DESCRIPTION OF THE TASK =
Set down each line of the records once more, precisely, and omit the pictures.
=====
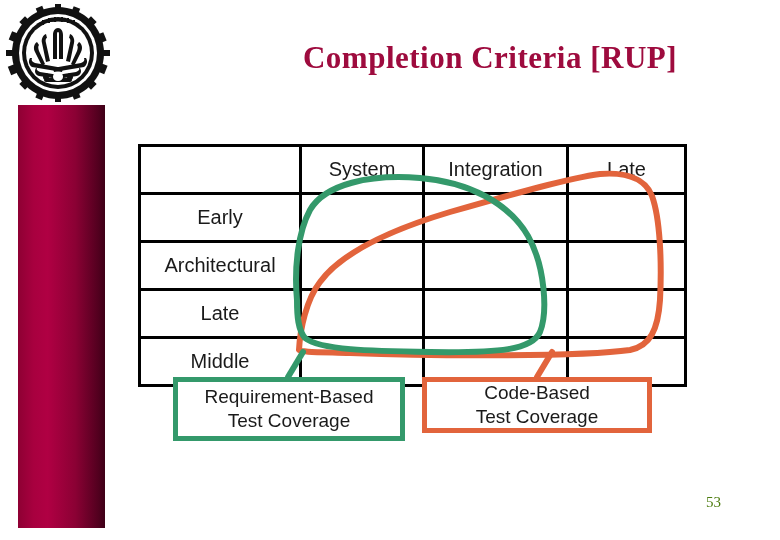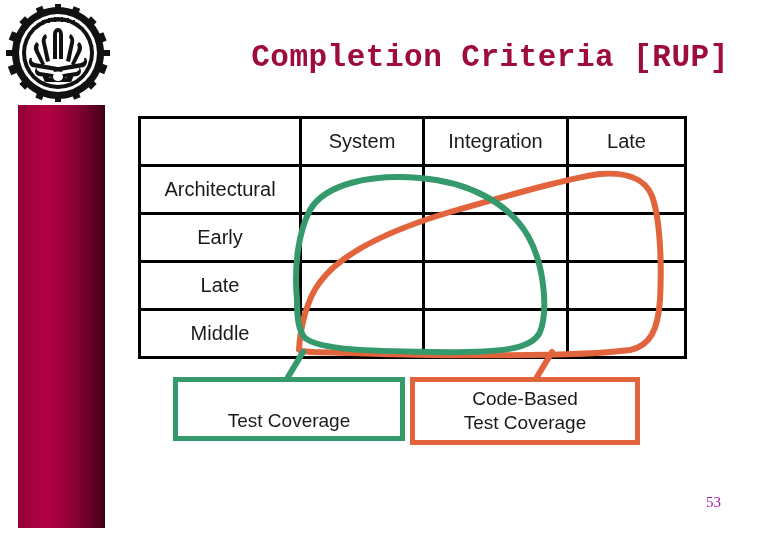"Completion Criteria [RUP]" #title { font-family: Liberation Mono, monospace -> Liberation Serif, serif }
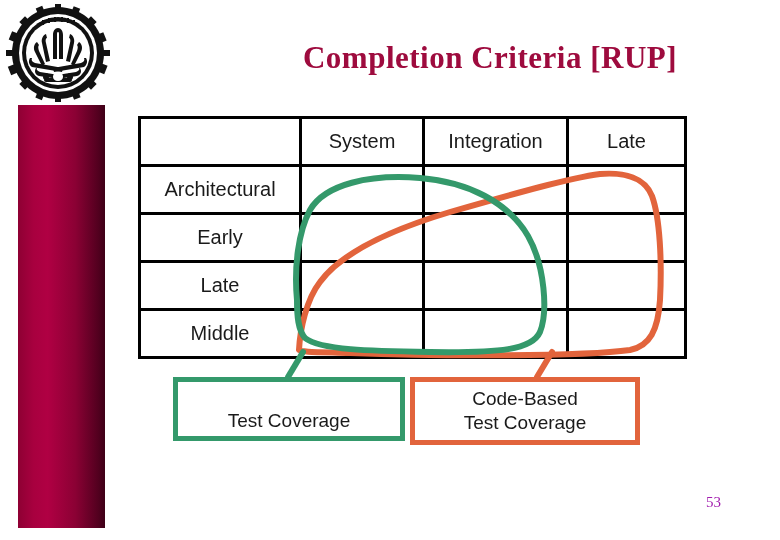"System" #matrix { top: 116px -> 144px }
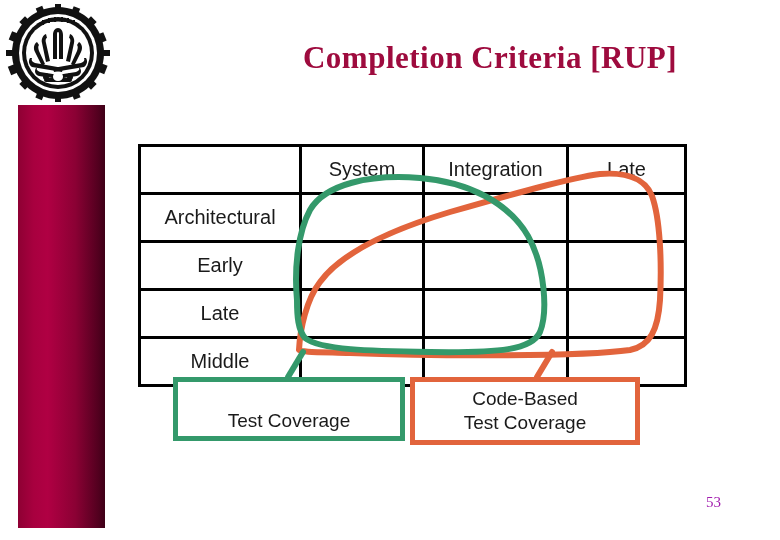"Architectural" tr { order: before "Early" -> after "Early" }
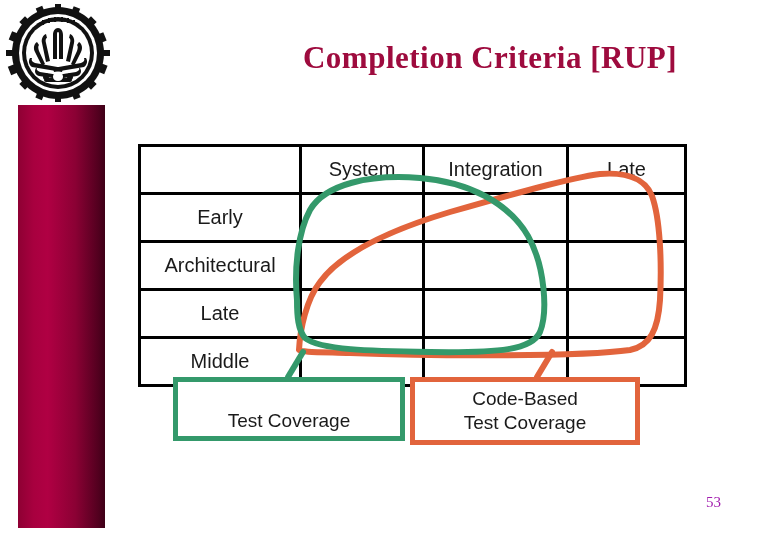"Requirement-Based" span { html: none -> <span>Requirement-Based</span> }
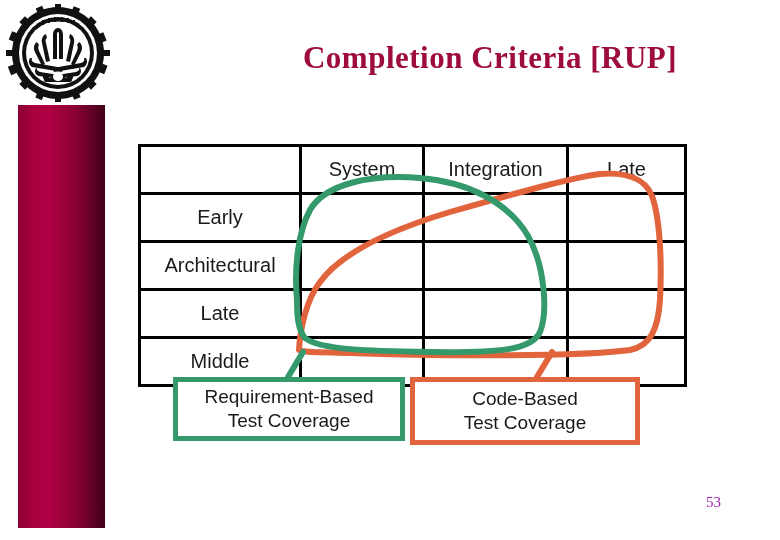"Code-Based" #callout-orange { height: 68px -> 56px; left: 410px -> 422px }
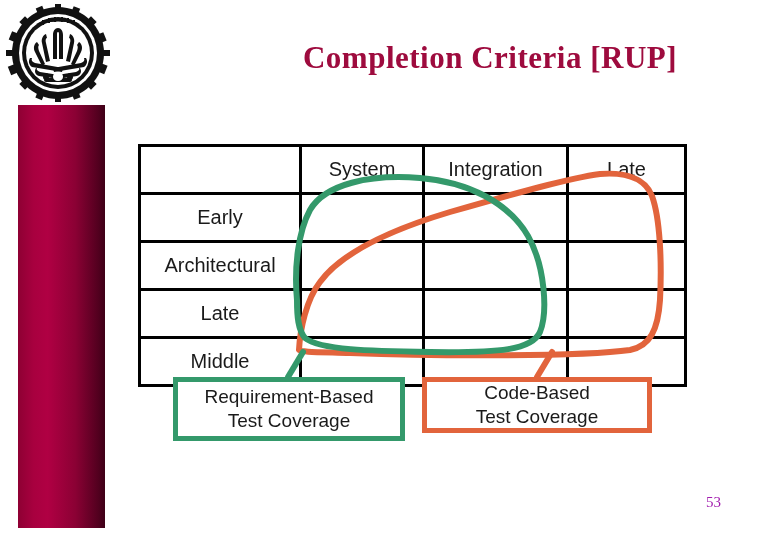"53" #page-number { color: #a21caf -> #4d7c0f }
=====
RESPONSE AREA =
"Completion Criteria [RUP]" #title { font-family: Liberation Mono, monospace -> Liberation Serif, serif }
"System" #matrix { top: 116px -> 144px }
"Architectural" tr { order: before "Early" -> after "Early" }
"Requirement-Based" span { html: none -> <span>Requirement-Based</span> }
"Code-Based" #callout-orange { height: 68px -> 56px; left: 410px -> 422px }
"53" #page-number { color: #a21caf -> #4d7c0f }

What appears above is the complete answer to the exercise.